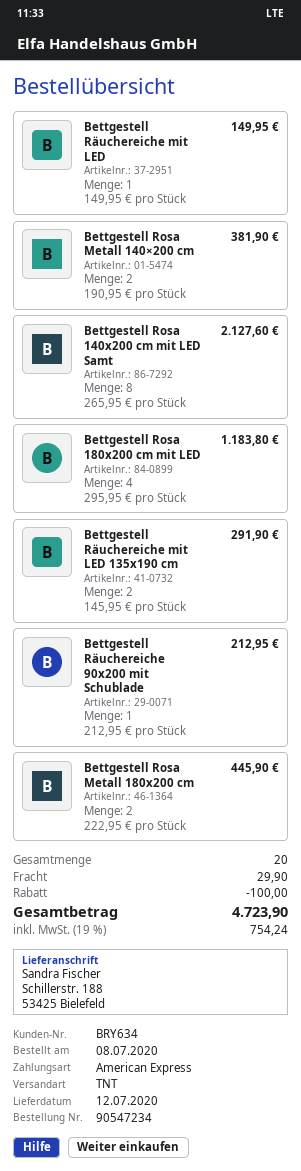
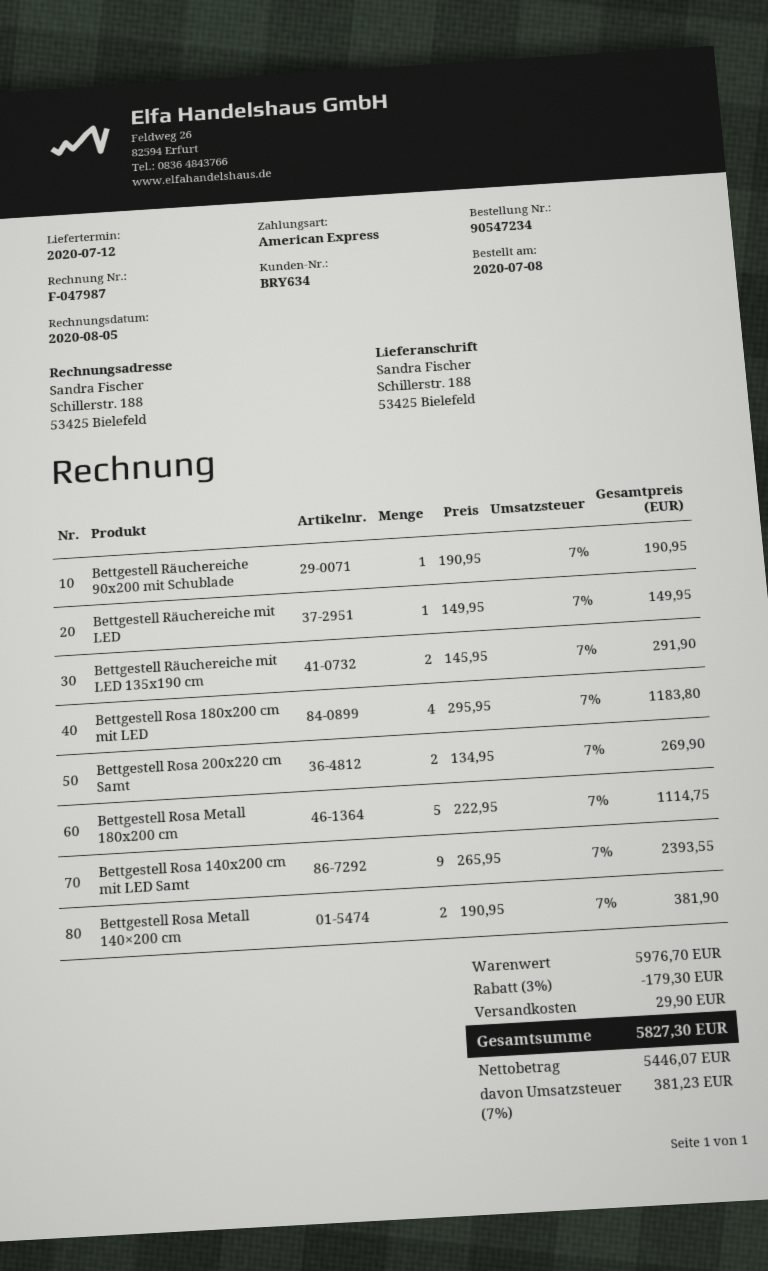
Bettgestell Rosa 140x200 cm mit LED Samt: 8 x 265.95 = 2127.60 -> 9 x 265.95 = 2393.55
Bettgestell Räuchereiche 90x200 mit Schublade: 1 x 212.95 = 212.95 -> 1 x 190.95 = 190.95
Bettgestell Rosa Metall 180x200 cm: 2 x 222.95 = 445.90 -> 5 x 222.95 = 1114.75
Bettgestell Rosa 200x220 cm Samt: none -> 2 x 134.95 = 269.90
discount: 100.00 -> 179.30
tax: 19% = 754.24 -> 7% = 381.23
total: 4723.90 -> 5827.30

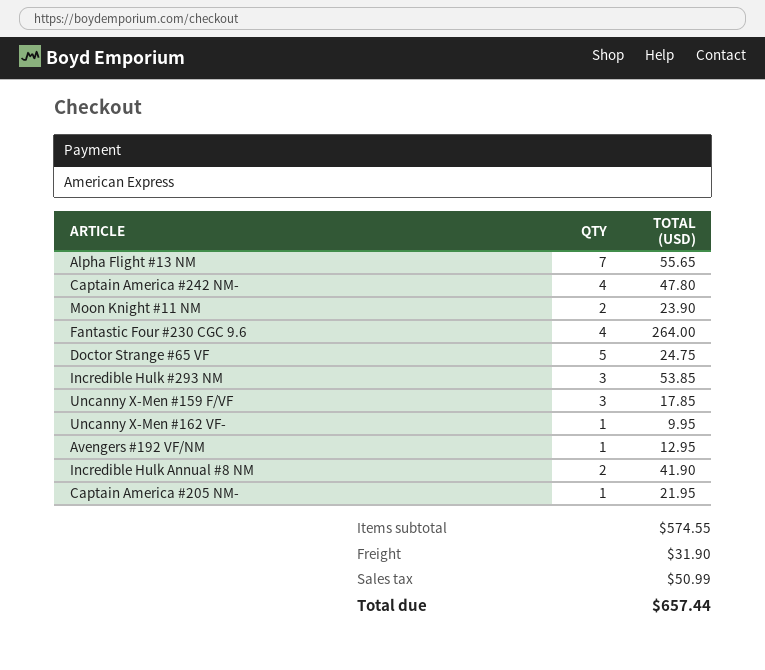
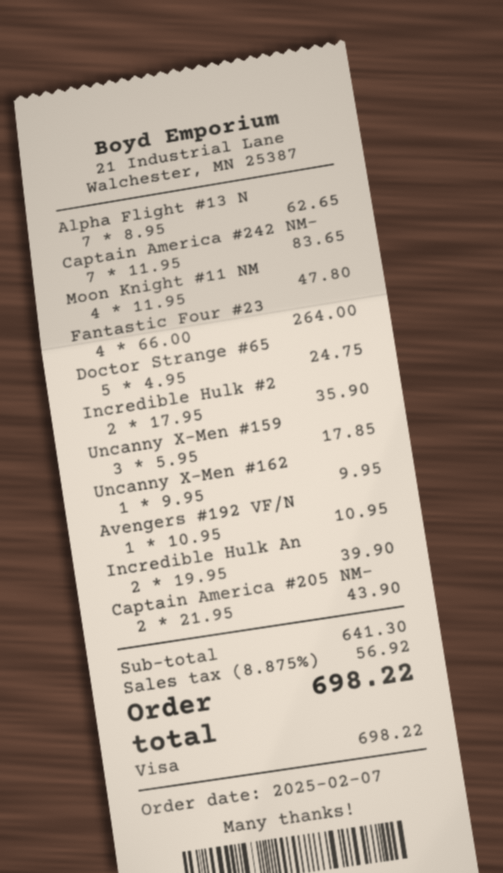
payment method: American Express -> Visa
Alpha Flight #13 NM: 7 for 55.65 -> 7 for 62.65
Captain America #242 NM-: 4 for 47.80 -> 7 for 83.65
Moon Knight #11 NM: 2 for 23.90 -> 4 for 47.80
Incredible Hulk #293 NM: 3 for 53.85 -> 2 for 35.90
Avengers #192 VF/NM: 1 for 12.95 -> 1 for 10.95
Incredible Hulk Annual #8 NM: 2 for 41.90 -> 2 for 39.90
Captain America #205 NM-: 1 for 21.95 -> 2 for 43.90
subtotal: 574.55 -> 641.30
shipping: 31.90 -> none
tax: 50.99 -> 56.92
total: 657.44 -> 698.22

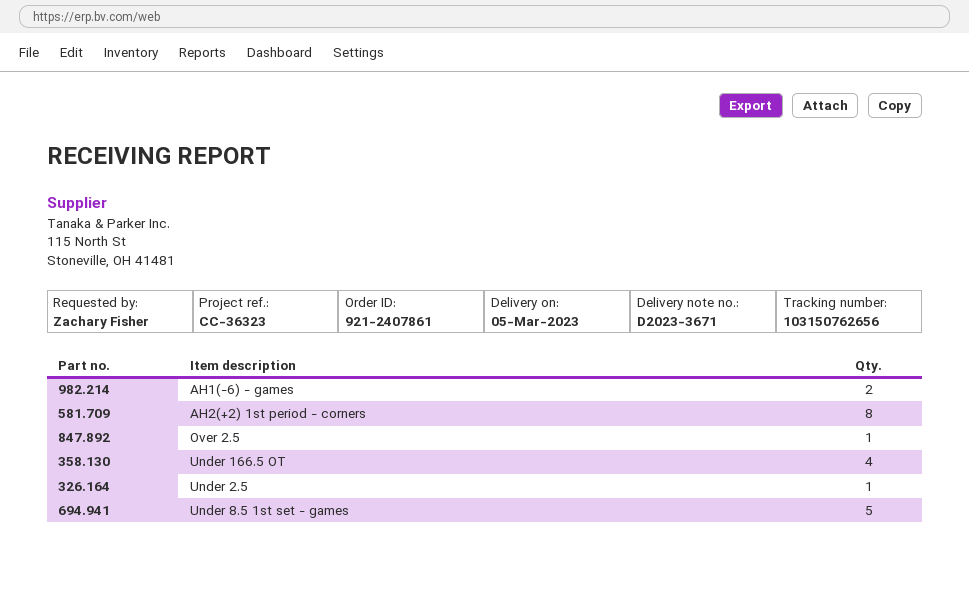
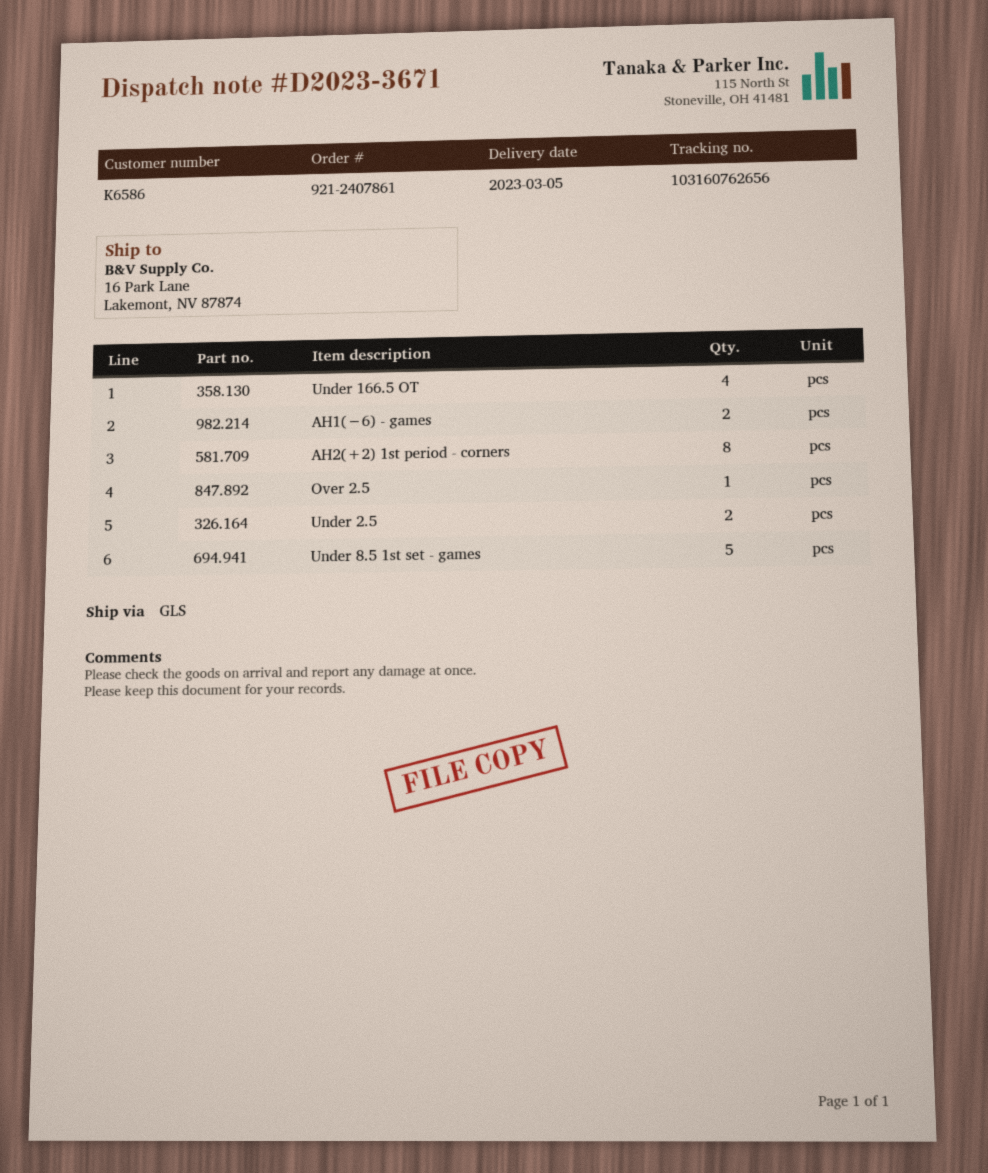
tracking number: 103150762656 -> 103160762656
Under 2.5: 1 -> 2

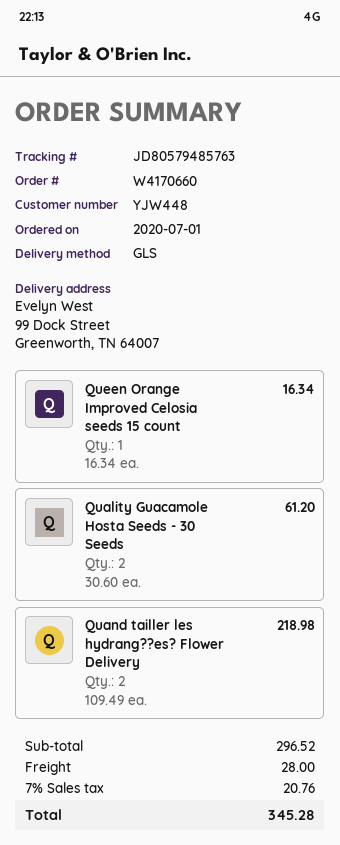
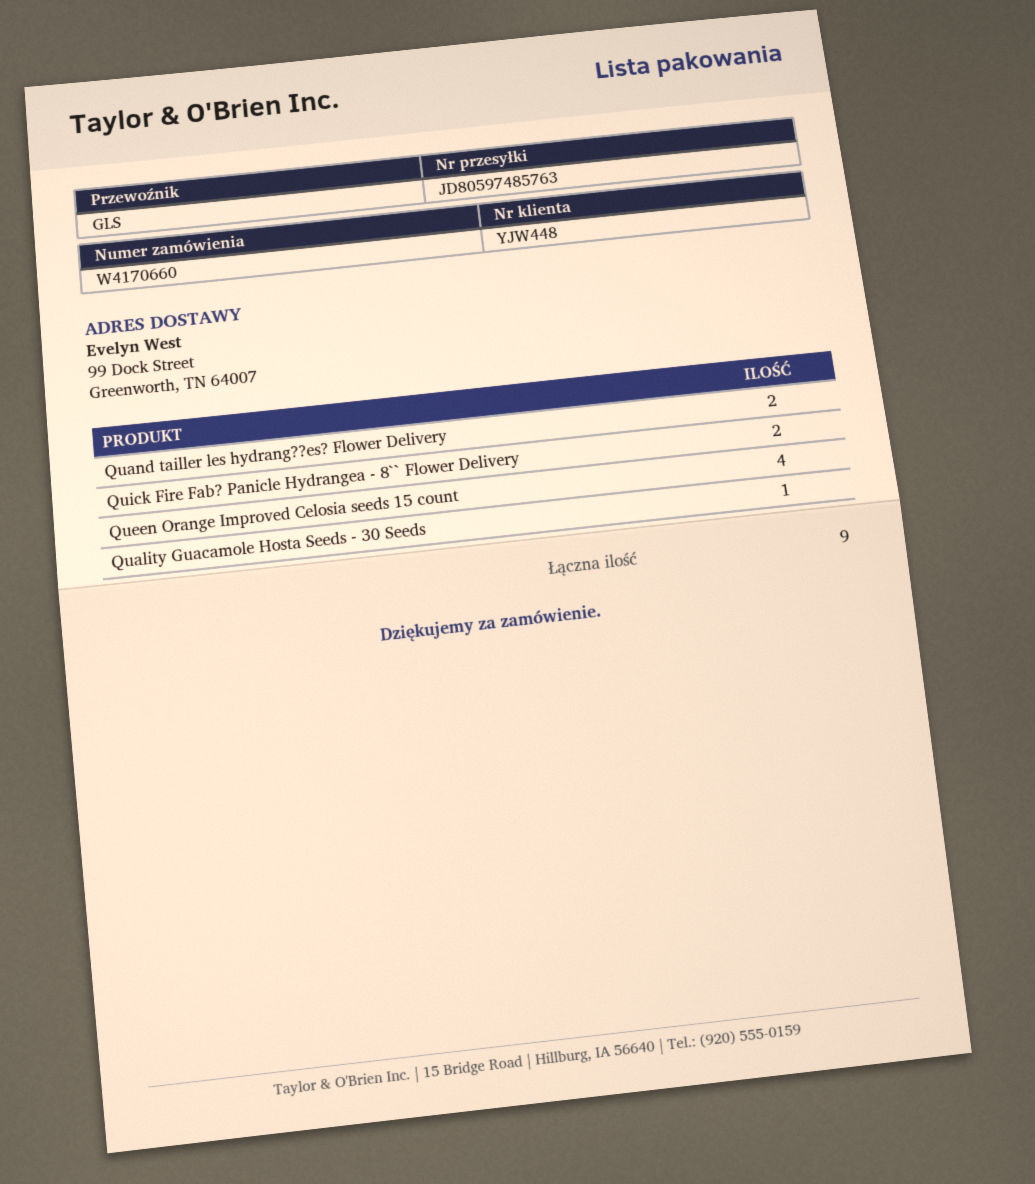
tracking number: JD80579485763 -> JD80597485763
Queen Orange Improved Celosia seeds 15 count: 1 -> 4
Quality Guacamole Hosta Seeds - 30 Seeds: 2 -> 1
Quick Fire Fab? Panicle Hydrangea - 8`` Flower Delivery: none -> 2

::::

• Work to complete:
Where the string "number" appears in a line of the listing, copy that line.

• Response to this exercise:
tracking number: 103150762656 -> 103160762656
tracking number: JD80579485763 -> JD80597485763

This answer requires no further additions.